◆ Task to complete ◆
I'd like every entry returned exactly as it is, with the images left out.
[Opening Provided records section]
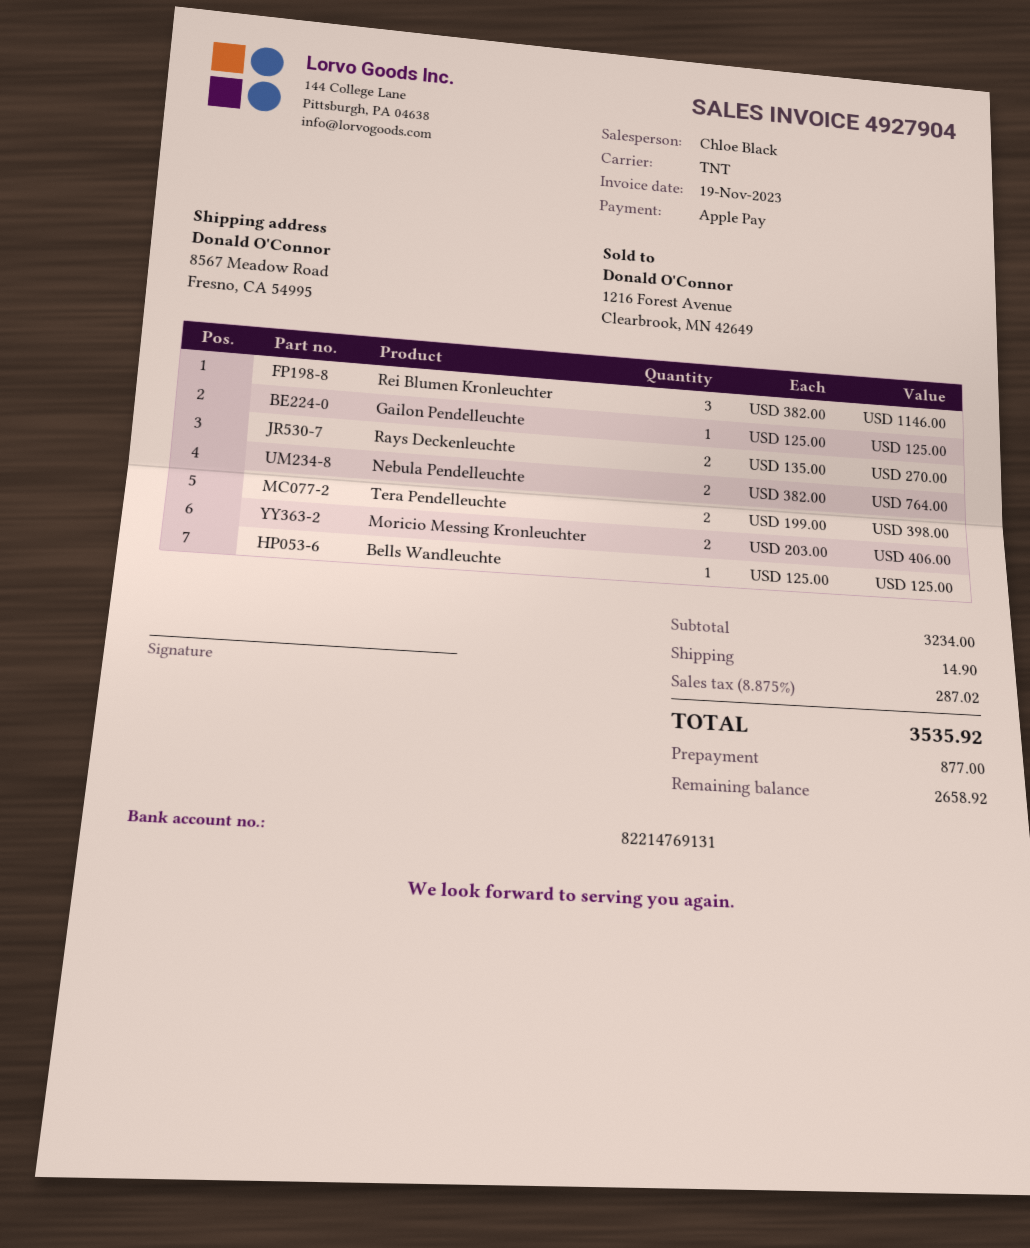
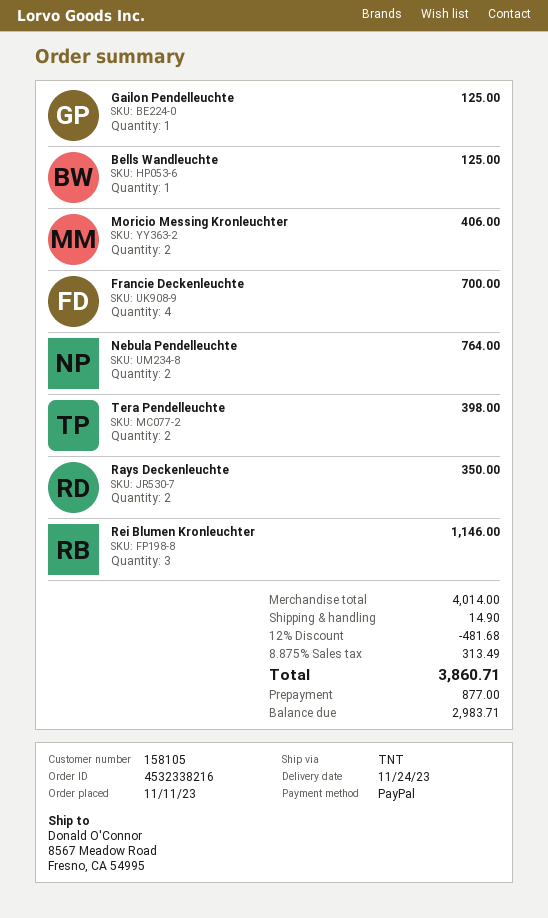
payment method: Apple Pay -> PayPal
Rays Deckenleuchte: 2 for 270.00 -> 2 for 350.00
Francie Deckenleuchte: none -> 4 for 700.00
subtotal: 3234.00 -> 4014.00
discount: none -> 12% = 481.68
tax: 8.875% = 287.02 -> 8.875% = 313.49
total: 3535.92 -> 3860.71
balance: 2658.92 -> 2983.71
[Closing Provided records section]
◆ Result of this exercise ◆
payment method: Apple Pay -> PayPal
Rays Deckenleuchte: 2 for 270.00 -> 2 for 350.00
Francie Deckenleuchte: none -> 4 for 700.00
subtotal: 3234.00 -> 4014.00
discount: none -> 12% = 481.68
tax: 8.875% = 287.02 -> 8.875% = 313.49
total: 3535.92 -> 3860.71
balance: 2658.92 -> 2983.71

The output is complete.